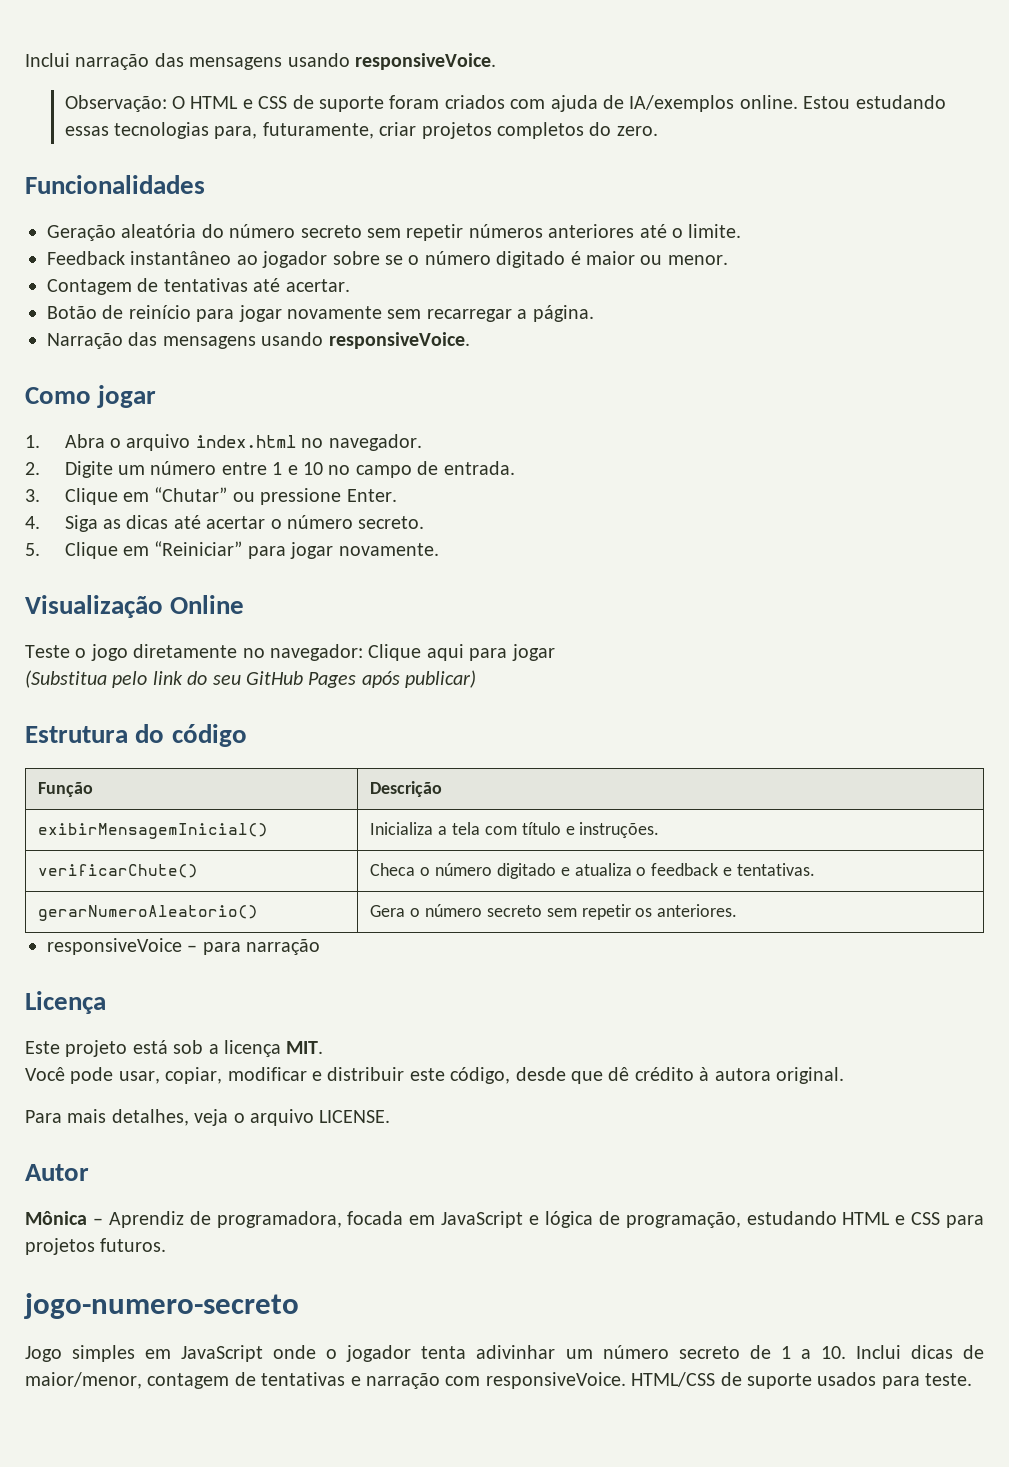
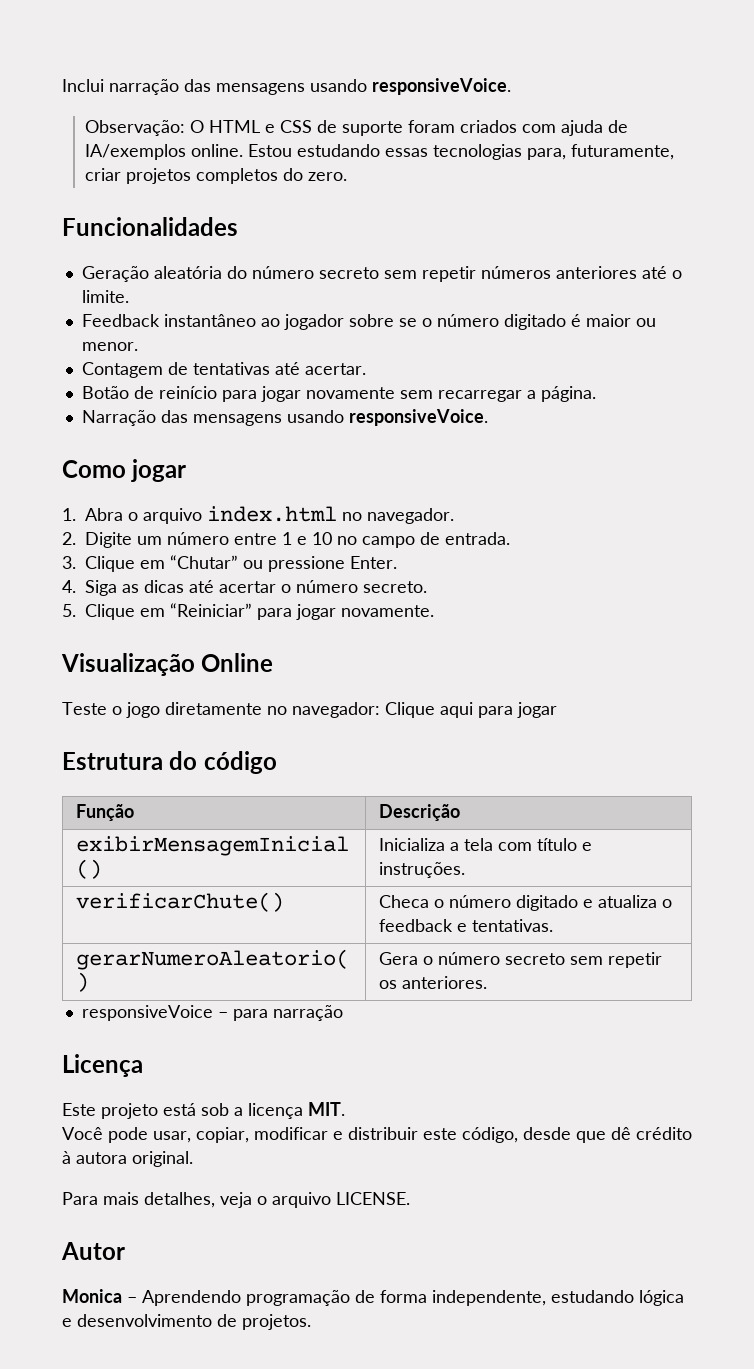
- (Substitua pelo link do seu GitHub Pages após publicar)
- Mônica – Aprendiz de programadora, focada em JavaScript e lógica de programação, estudando HTML e CSS para projetos futuros.
- jogo-numero-secreto
- Jogo simples em JavaScript onde o jogador tenta adivinhar um número secreto de 1 a 10. Inclui dicas de maior/menor, contagem de tentativas e narração com responsiveVoice. HTML/CSS de suporte usados para teste.
+ Monica – Aprendendo programação de forma independente, estudando lógica e desenvolvimento de projetos.

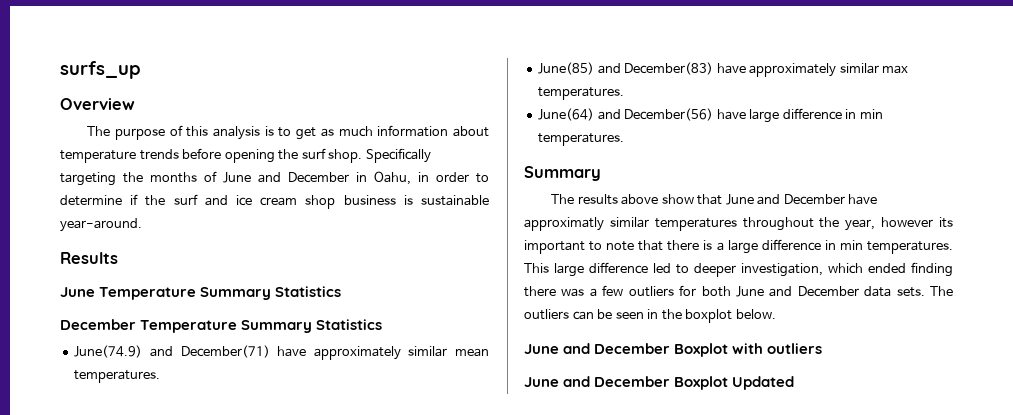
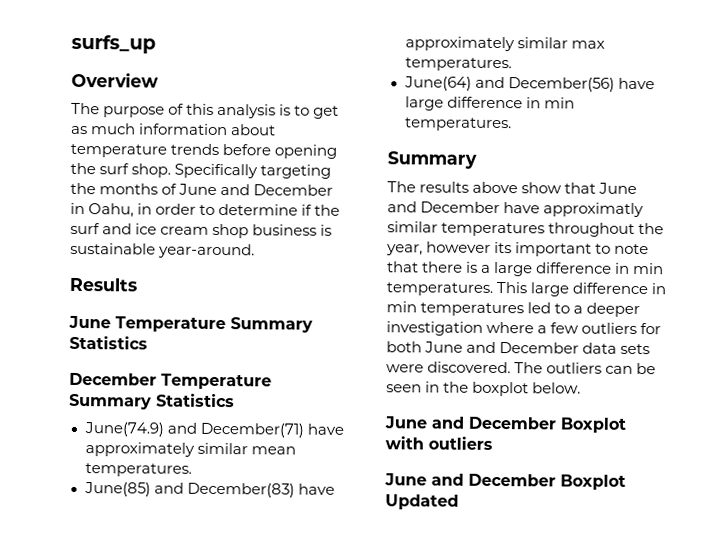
- This large difference led to deeper investigation, which ended finding there was a few outliers for both June and December data sets.
+ This large difference in min temperatures led to a deeper investigation where a few outliers for both June and December data sets were discovered.

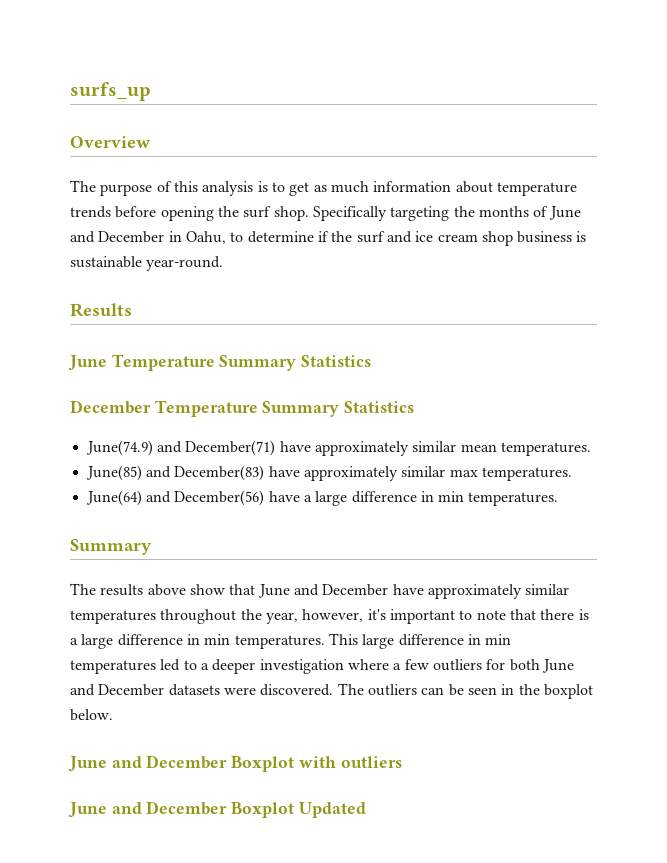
- Specifically targeting the months of June and December in Oahu, in order to determine if the surf and ice cream shop business is sustainable year-around.
+ Specifically targeting the months of June and December in Oahu, to determine if the surf and ice cream shop business is sustainable year-round.
- June(64) and December(56) have large difference in min temperatures.
+ June(64) and December(56) have a large difference in min temperatures.
- The results above show that June and December have approximatly similar temperatures throughout the year, however its important to note that there is a large difference in min temperatures.
+ The results above show that June and December have approximately similar temperatures throughout the year, however, it's important to note that there is a large difference in min temperatures.
- This large difference in min temperatures led to a deeper investigation where a few outliers for both June and December data sets were discovered.
+ This large difference in min temperatures led to a deeper investigation where a few outliers for both June and December datasets were discovered.

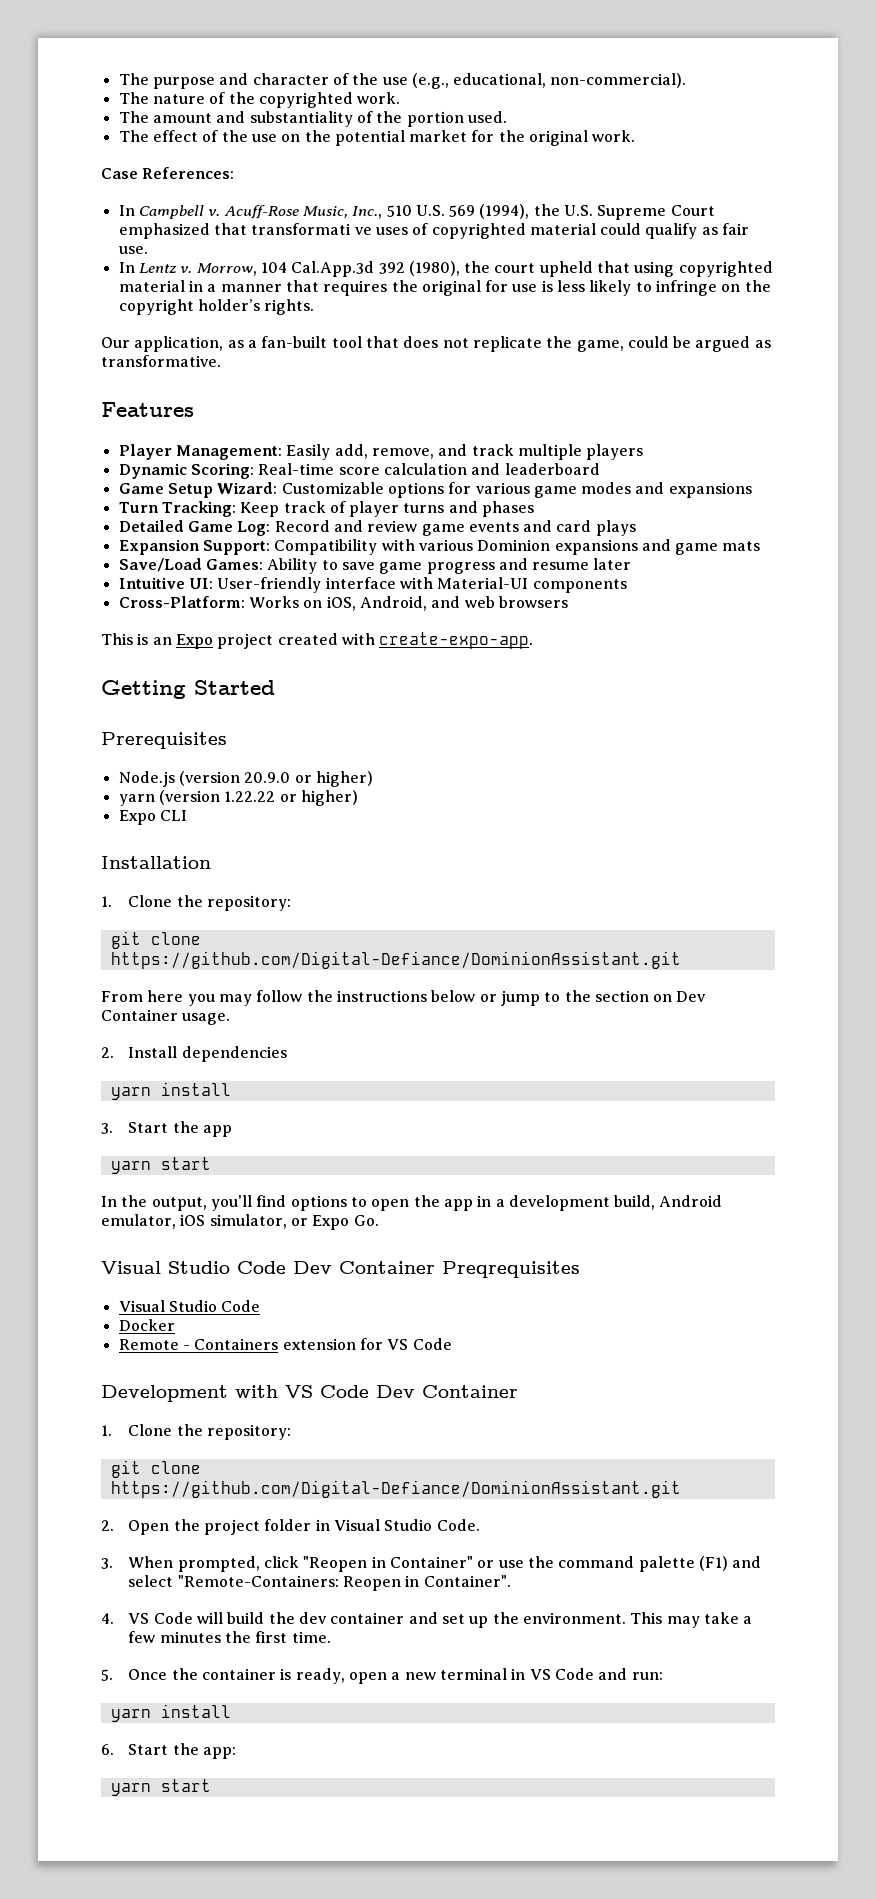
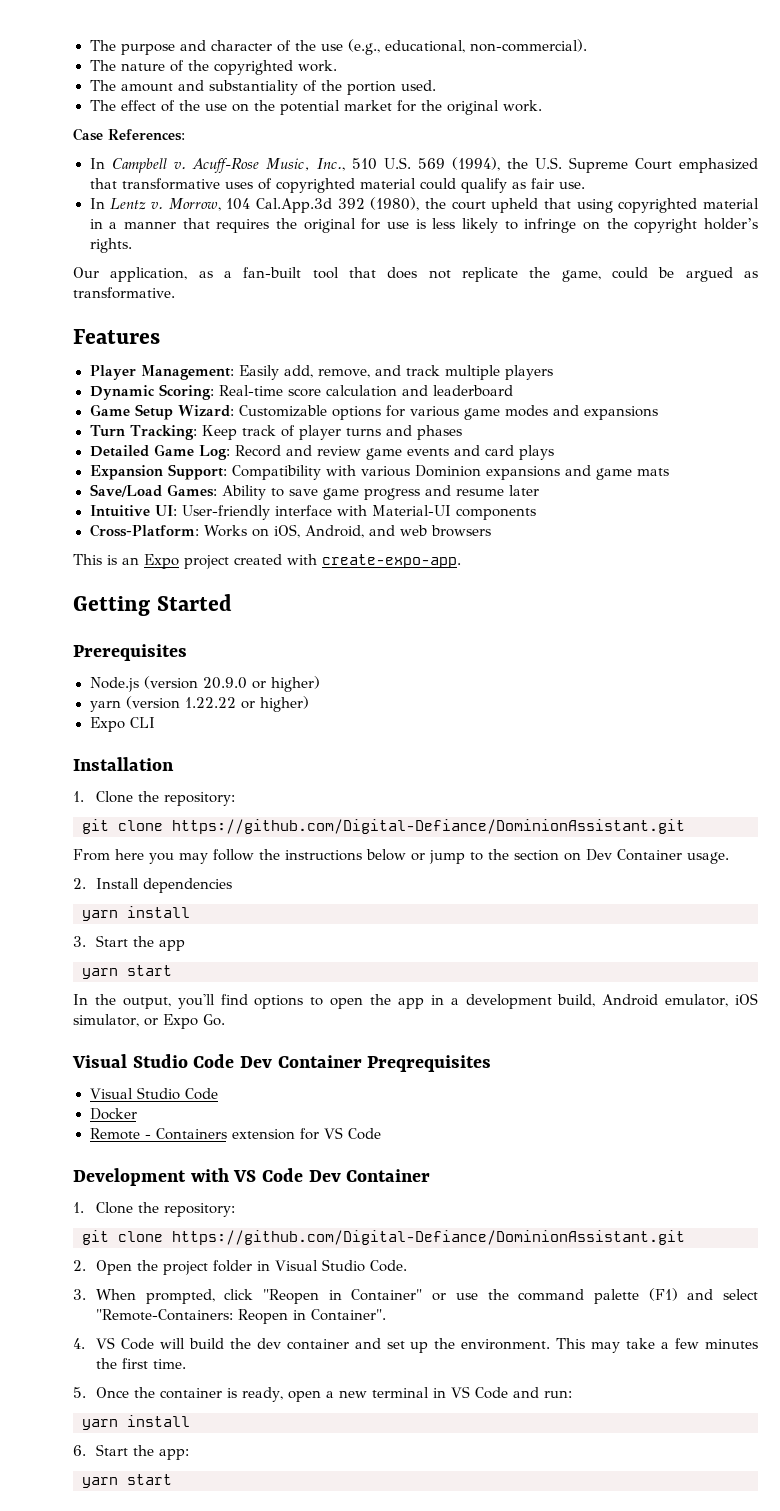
- Acuff-Rose Music, Inc., 510 U.S. 569 (1994), the U.S. Supreme Court emphasized that transformati ve uses of copyrighted material could qualify as fair use.
+ Acuff-Rose Music, Inc., 510 U.S. 569 (1994), the U.S. Supreme Court emphasized that transformative uses of copyrighted material could qualify as fair use.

- _What to produce_:
"desenvolvimento de projetos." marks the first line to copy, and "- This large difference led" marks the last. Repeat that stretch above exactly, with no pictures.

- _Solution to the exercise_:
+ Monica – Aprendendo programação de forma independente, estudando lógica e desenvolvimento de projetos.

- This large difference led to deeper investigation, which ended finding there was a few outliers for both June and December data sets.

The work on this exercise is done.